--- WHAT YOU NEED TO DO ---
Report, as a bare number, how many lines of the material below contain the word "preços".

--- MATERIAL PROVIDED ---
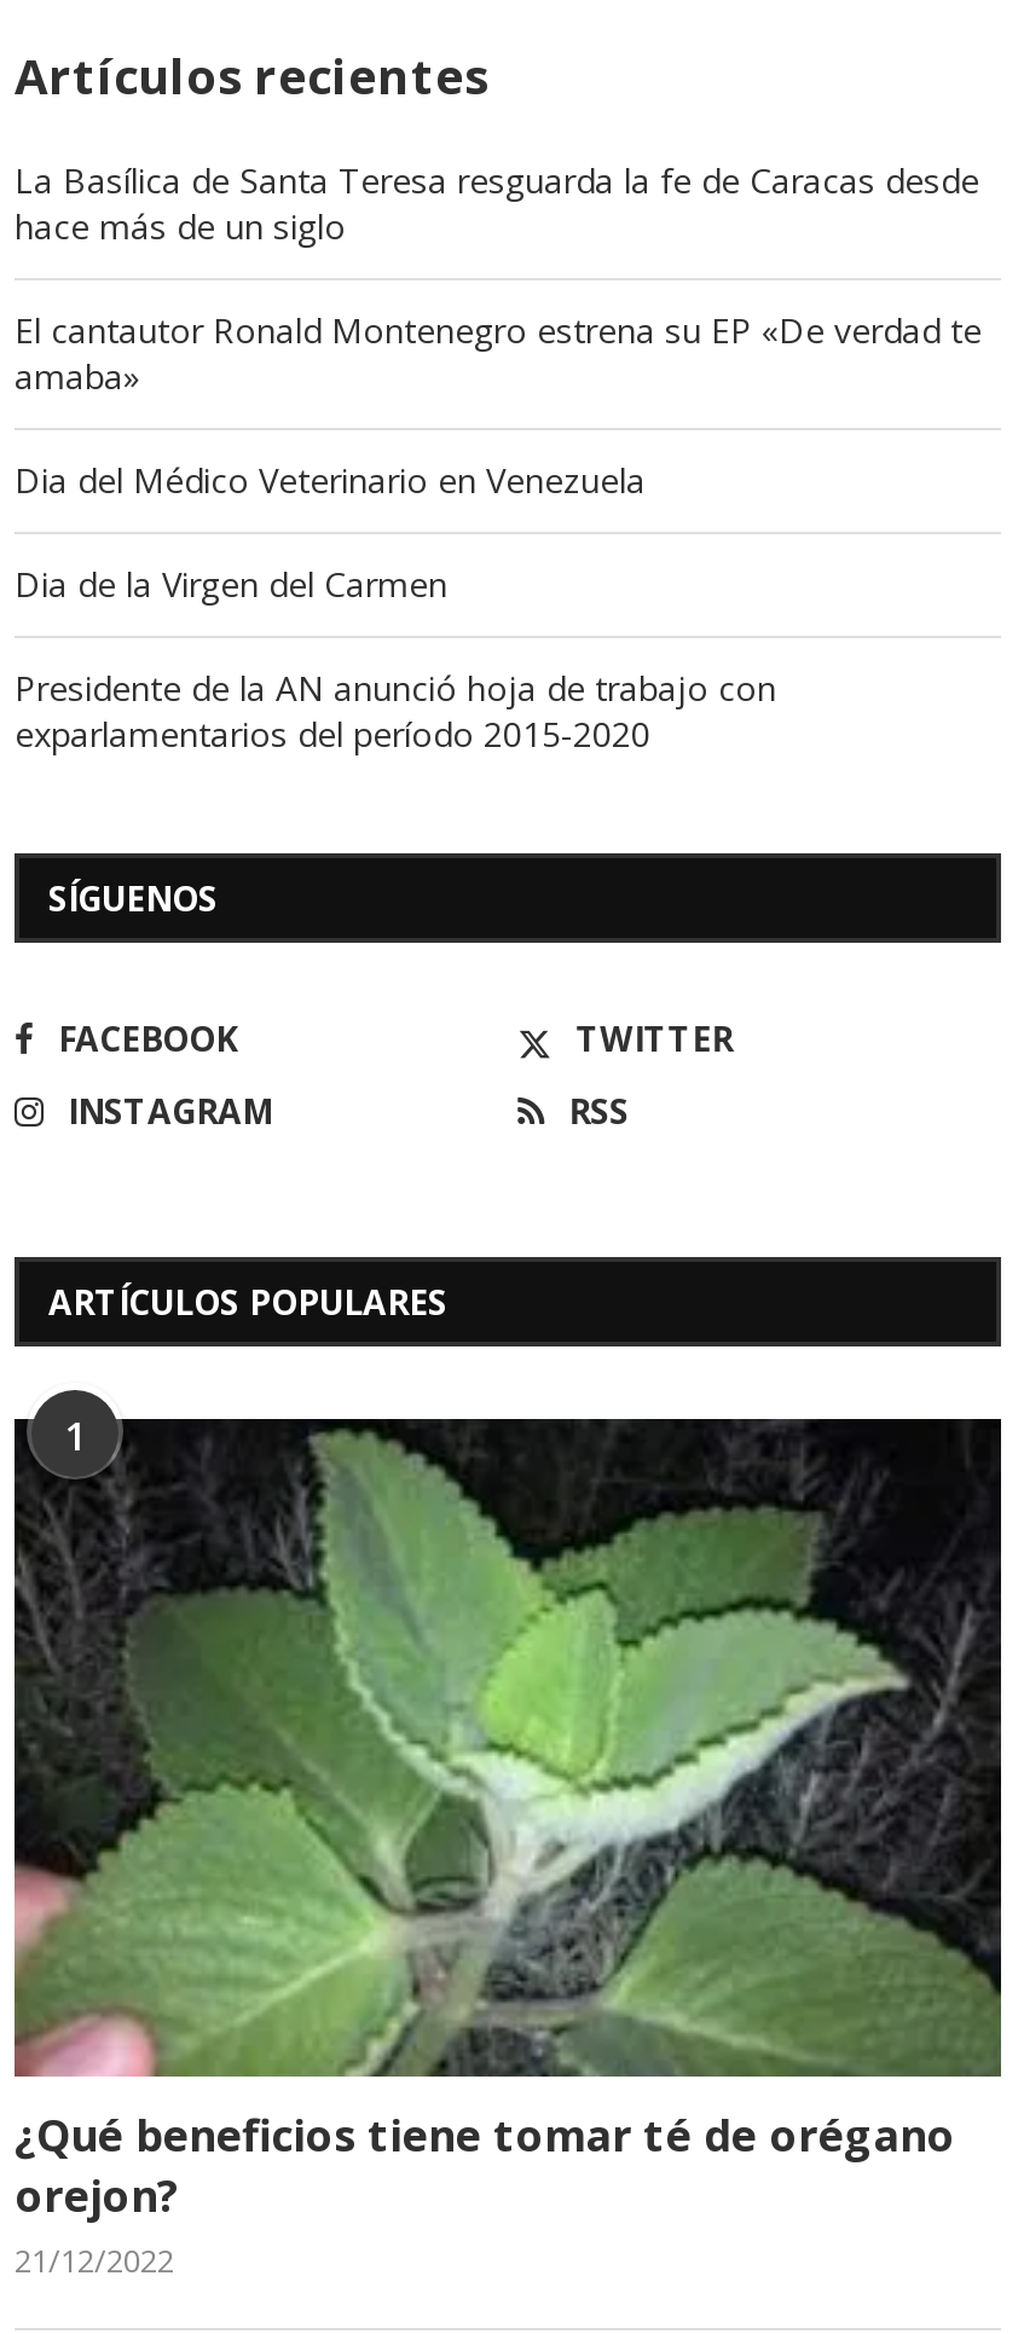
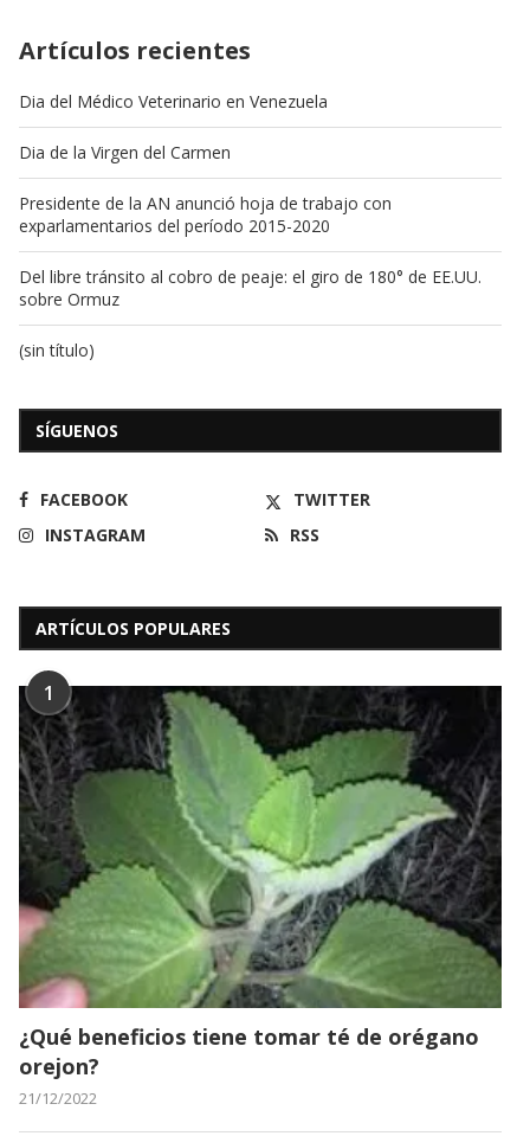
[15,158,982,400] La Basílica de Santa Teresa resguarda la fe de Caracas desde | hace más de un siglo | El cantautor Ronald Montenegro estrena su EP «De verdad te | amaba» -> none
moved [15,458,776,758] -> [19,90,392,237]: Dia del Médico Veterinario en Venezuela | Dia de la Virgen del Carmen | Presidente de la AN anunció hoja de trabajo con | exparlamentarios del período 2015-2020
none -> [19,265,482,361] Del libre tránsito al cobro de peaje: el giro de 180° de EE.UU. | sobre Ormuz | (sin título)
...
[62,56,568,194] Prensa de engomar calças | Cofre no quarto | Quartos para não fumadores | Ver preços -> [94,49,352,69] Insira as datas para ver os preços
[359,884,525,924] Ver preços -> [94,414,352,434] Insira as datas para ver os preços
==
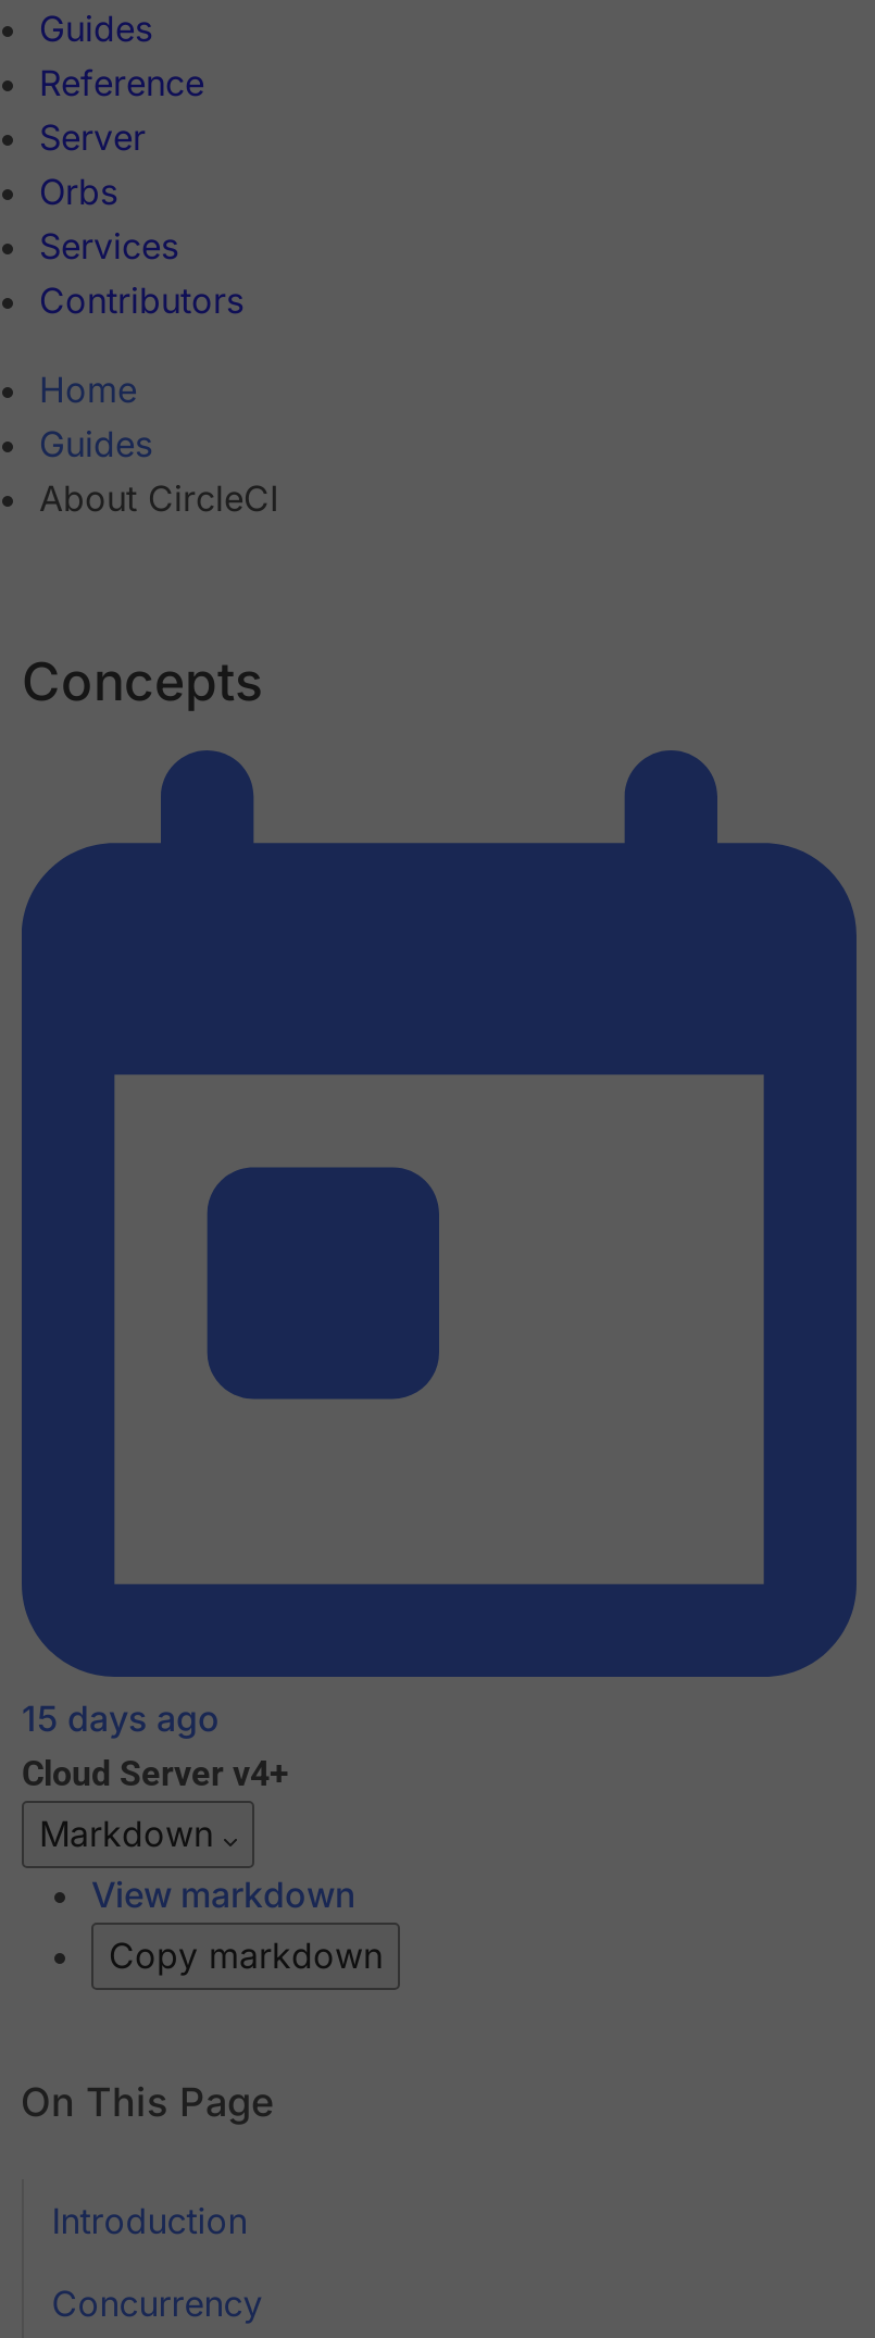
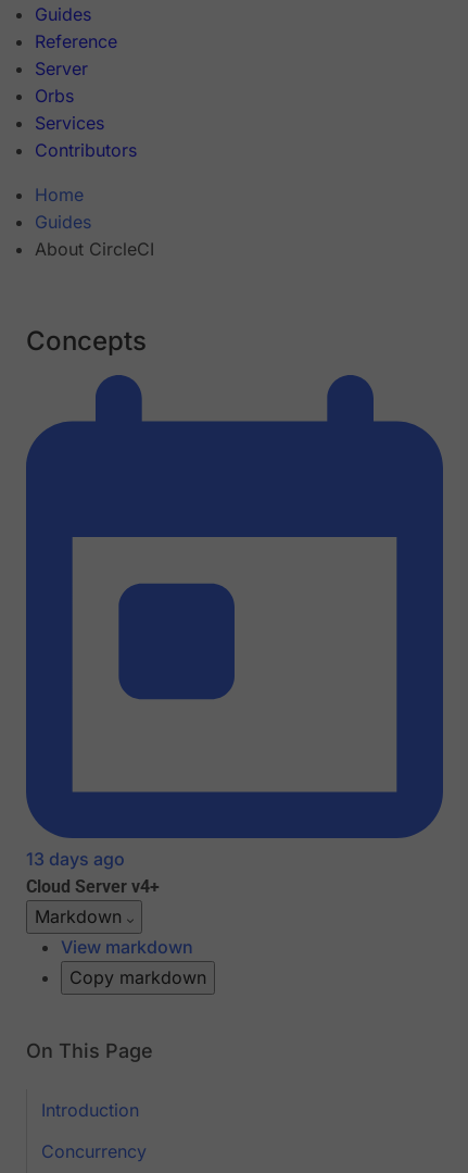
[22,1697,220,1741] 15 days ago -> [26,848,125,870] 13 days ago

--- REPLY TO THE EXERCISE ---
2